Step 5: Conduct the Interview

A simple method you can use to get an accurate map of a current lead management process without the risk of idealized input is to use an existing staff member or new hire to cross-train with the interviewee for a few hours.  If more than one person performs the lead management workflow,  have the trainee work with each person.

Provide the following instructions:

  1. Write down everything as they learn it.
  2. Create a step-by-step list of instructions on how to manage a new lead.
  3. When several people perform the workflow create a new set of instructions and list for each person

Use the step by step instructions to create your baseline workflow process map.

Step 6: Create Your Process Map

Take a pad of the same color Post-It notes, and write a step on each note. Make sure your step contains a verb. Stick them sequentially on the whiteboard.
In process mapping, there are four shapes you will need to know to make a meaningful map.

Process start and stop symbol Circle or rounded rectangle – start/stop
Process task symbol Rectangle – activity or process step
Process decision symbol Diamond – decision point
Process connector symbol Arrows – connect shapes in direction of activity or data flow

Building the map

  1. Start your map with a Post-It note with an oval drawn on it.
  2. Place each activity in the sequence inside a rectangular note;
  3. for a decision point, turn the Post-It 45 degrees.
  4. Connect the Post-Its with arrows drawn on the whiteboard with a dry erase marker.

Simple mapping rules

primary input and outputs for the process.

In a lead management process, the starting input is a contact, and the ending output is either a patient or a lost lead.

Task input and output for each step

Record the input and output for each step to ensure that you have the correct sequence in your steps. For example, if the step is to telephone a lead, the input is the phone number, and the output is conversing with the lead.

Critical decision points.

Points in the workflow where a question is asked and answered is a decision point.
For example, the decision point is “Is the lead qualified for this program?” and the decision responses are “yes” or “no.”

Identify delays

There are points in most workflows that require input from another process.  In some cases, the workflow ceases until the input becomes available.  These are potential choke points in the workflow that delay completion of the dependent processes.
An example is sending a verification package to insurance and waiting for its approval.

Step 7: Validate Your Map

With your newly constructed process map on the whiteboard, it is time to meet with all of the participants for a map review. The purpose of this stage is to, once again, determine what is real and what is ideal. Be careful not to make corrections you think will improve the workflow instead of just recording it.

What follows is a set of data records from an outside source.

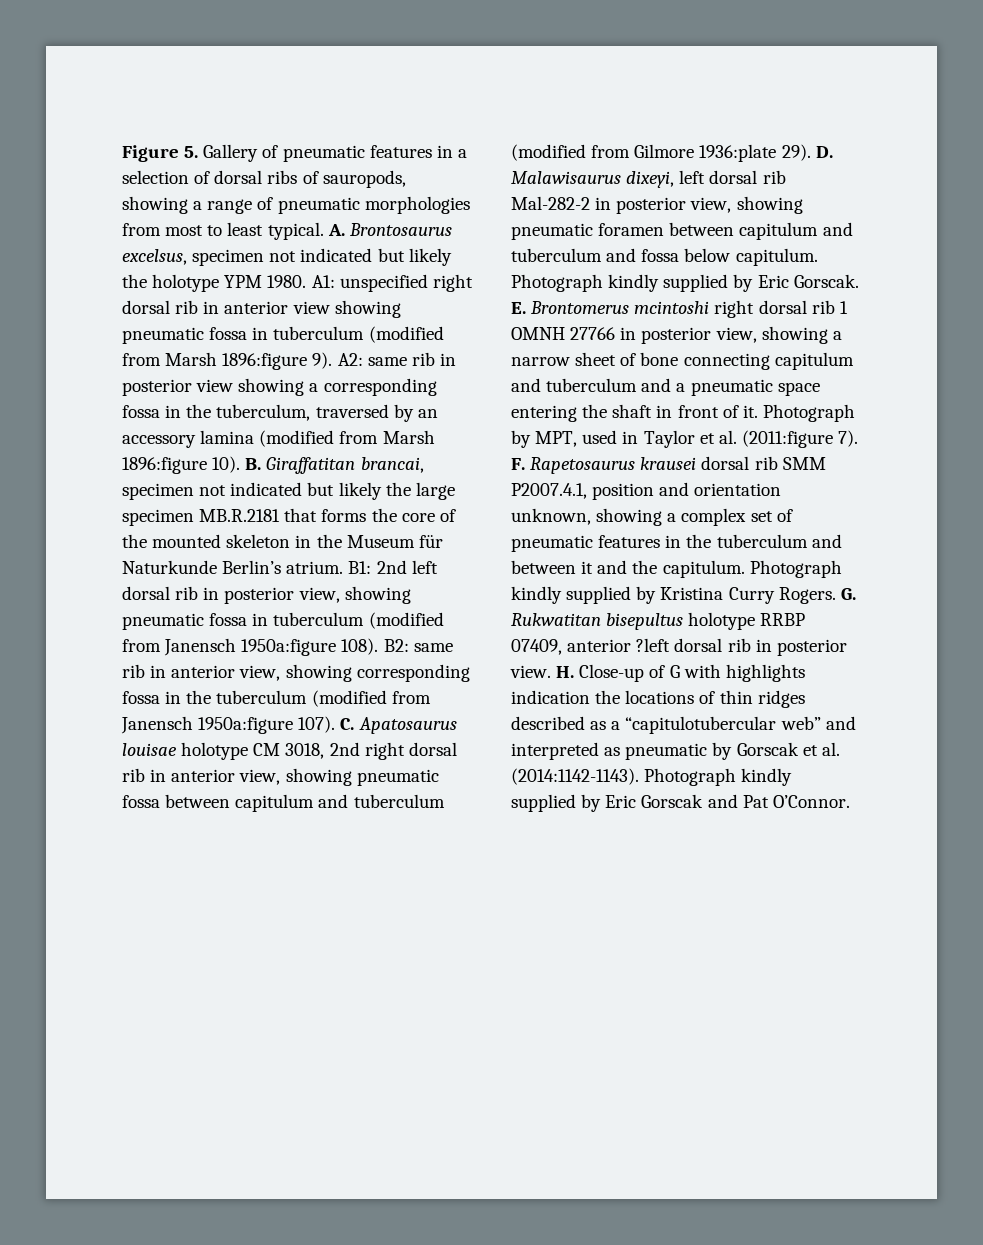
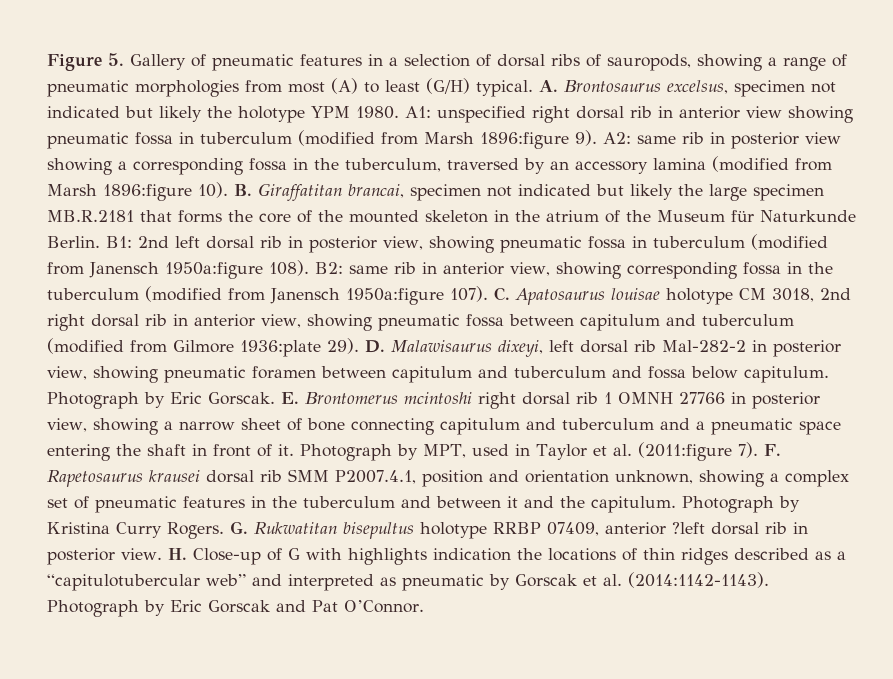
- Figure 5. Gallery of pneumatic features in a selection of dorsal ribs of sauropods, showing a range of pneumatic morphologies from most to least typical.
+ Figure 5. Gallery of pneumatic features in a selection of dorsal ribs of sauropods, showing a range of pneumatic morphologies from most (A) to least (G/H) typical.
- B. Giraffatitan brancai, specimen not indicated but likely the large specimen MB.R.2181 that forms the core of the mounted skeleton in the Museum für Naturkunde Berlin’s atrium.
+ B. Giraffatitan brancai, specimen not indicated but likely the large specimen MB.R.2181 that forms the core of the mounted skeleton in the atrium of the Museum für Naturkunde Berlin.
- Photograph kindly supplied by Eric Gorscak.
+ Photograph by Eric Gorscak.
- Photograph kindly supplied by Kristina Curry Rogers.
+ Photograph by Kristina Curry Rogers.
- Photograph kindly supplied by Eric Gorscak and Pat O’Connor.
+ Photograph by Eric Gorscak and Pat O’Connor.

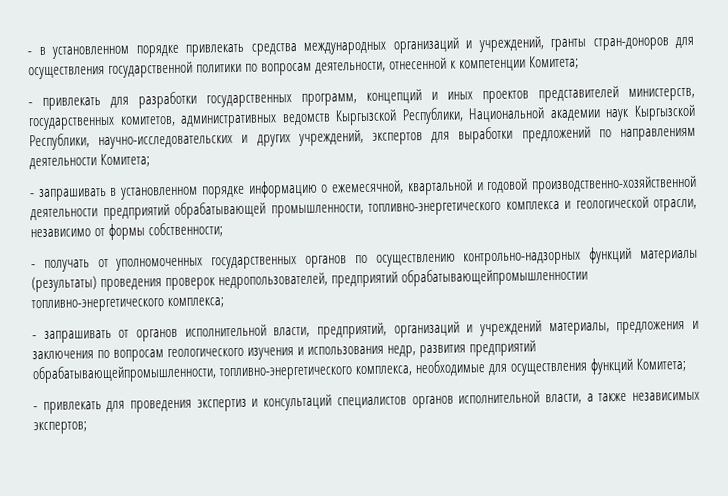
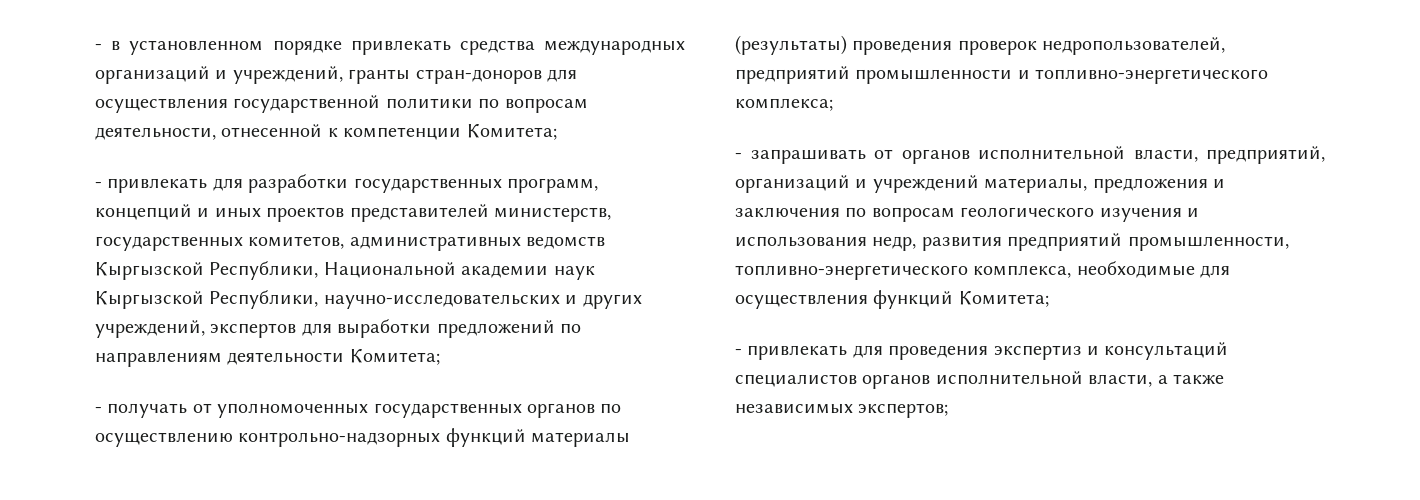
- - запрашивать в установленном порядке информацию о ежемесячной, квартальной и годовой производственно-хозяйственной деятельности предприятий обрабатывающей промышленности, топливно-энергетического комплекса и геологической отрасли, независимо от формы собственности;
- - получать от уполномоченных государственных органов по осуществлению контрольно-надзорных функций материалы (результаты) проведения проверок недропользователей, предприятий обрабатывающейпромышленностии топливно-энергетического комплекса;
+ - получать от уполномоченных государственных органов по осуществлению контрольно-надзорных функций материалы (результаты) проведения проверок недропользователей, предприятий промышленности и топливно-энергетического комплекса;
- - запрашивать от органов исполнительной власти, предприятий, организаций и учреждений материалы, предложения и заключения по вопросам геологического изучения и использования недр, развития предприятий обрабатывающейпромышленности, топливно-энергетического комплекса, необходимые для осуществления функций Комитета;
+ - запрашивать от органов исполнительной власти, предприятий, организаций и учреждений материалы, предложения и заключения по вопросам геологического изучения и использования недр, развития предприятий промышленности, топливно-энергетического комплекса, необходимые для осуществления функций Комитета;

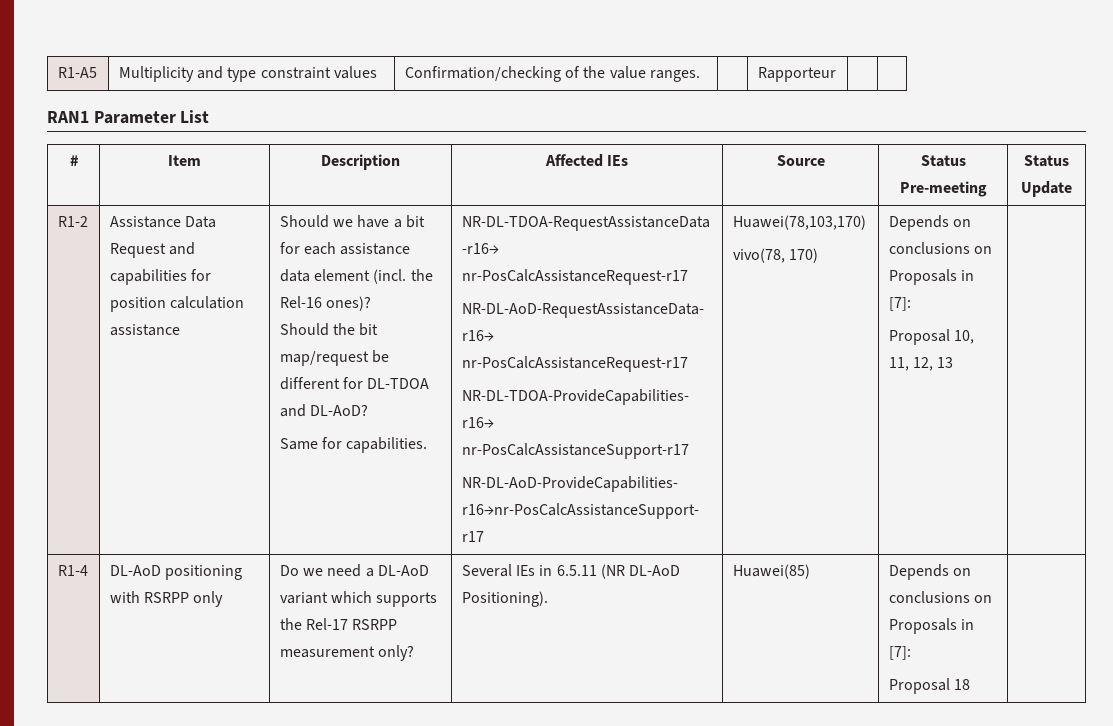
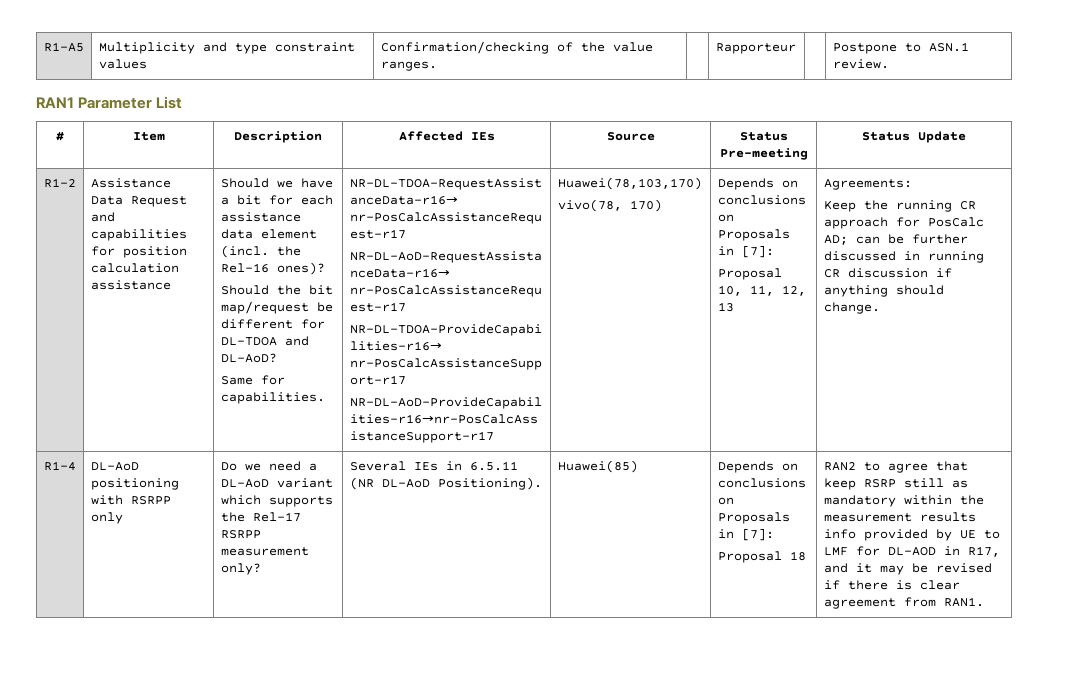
- R1-A5 | Multiplicity and type constraint values | Confirmation/checking of the value ranges. | | Rapporteur | |
+ R1-A5 | Multiplicity and type constraint values | Confirmation/checking of the value ranges. | | Rapporteur | | Postpone to ASN.1 review.
+ Agreements:
+ Keep the running CR approach for PosCalc AD; can be further discussed in running CR discussion if anything should change.
+ RAN2 to agree that keep RSRP still as mandatory within the measurement results info provided by UE to LMF for DL-AOD in R17, and it may be revised if there is clear agreement from RAN1.

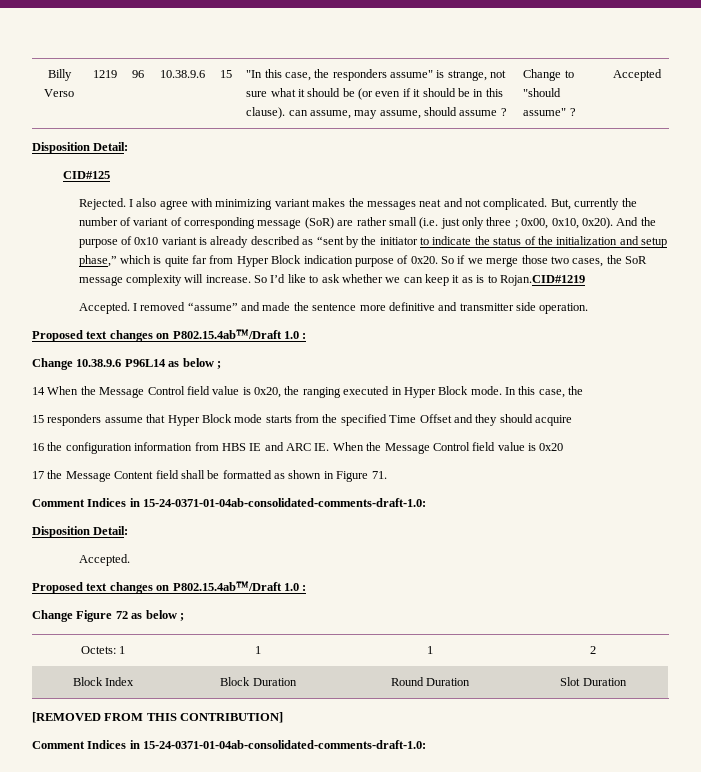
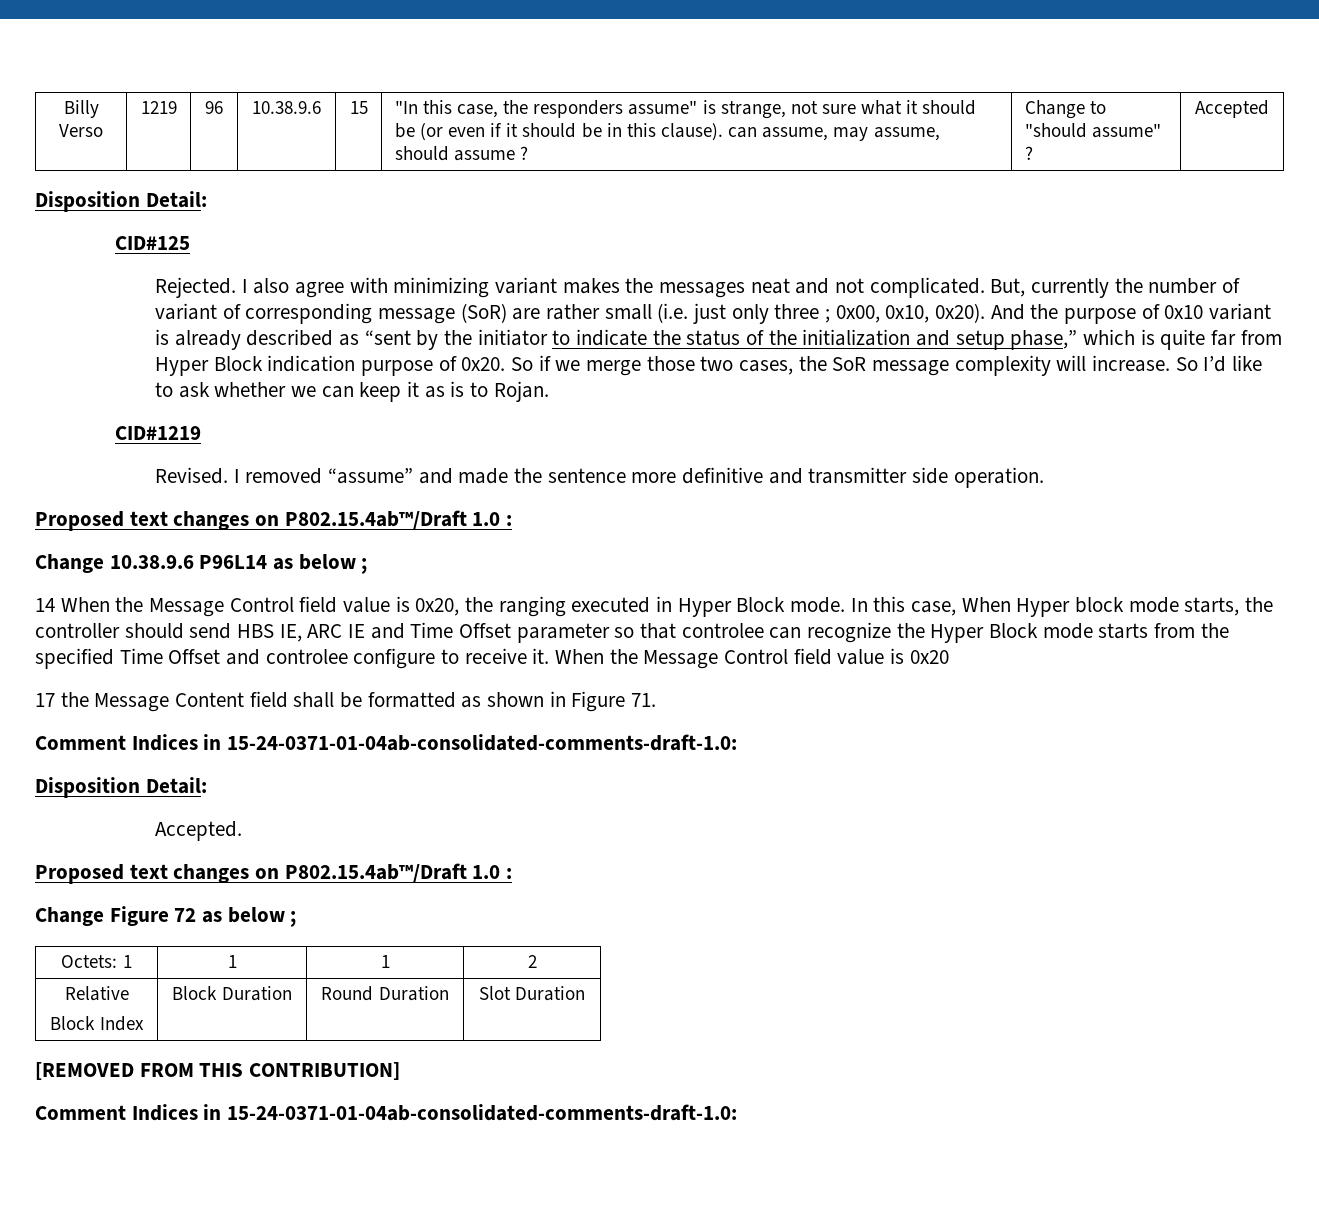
- So I’d like to ask whether we can keep it as is to Rojan.CID#1219
- Accepted.
+ So I’d like to ask whether we can keep it as is to Rojan.
+ CID#1219
+ Revised.
- In this case, the
- 15 responders assume that Hyper Block mode starts from the specified Time Offset and they should acquire
- 16 the configuration information from HBS IE and ARC IE. When the Message Control field value is 0x20
+ In this case, When Hyper block mode starts, the controller should send HBS IE, ARC IE and Time Offset parameter so that controlee can recognize the Hyper Block mode starts from the specified Time Offset and controlee configure to receive it. When the Message Control field value is 0x20
+ Relative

It is natural to want to fix issues that you find, especially if they appear to be simple. Resist that temptation. As with any change, unless controlled and measured, you run the risk of making the process less efficient, which is the opposite of what you are trying to achieve.

If the trainee’s experience differs from that of the trainer ensure that you identify what happened during training and not document the ideal state the trainer would prefer discussing. Ask questions to obtain as much detail about the process as you can. Anywhere there is a potential misunderstanding, look more closely to find the pain point. What is it about the step that makes it difficult or undesirable to complete? How do other team members overcome this issue?

At the end of the meeting, you should have an accurate map that clarifies the process as it is understood by your team, what is occurring, and where pain or choke points occur.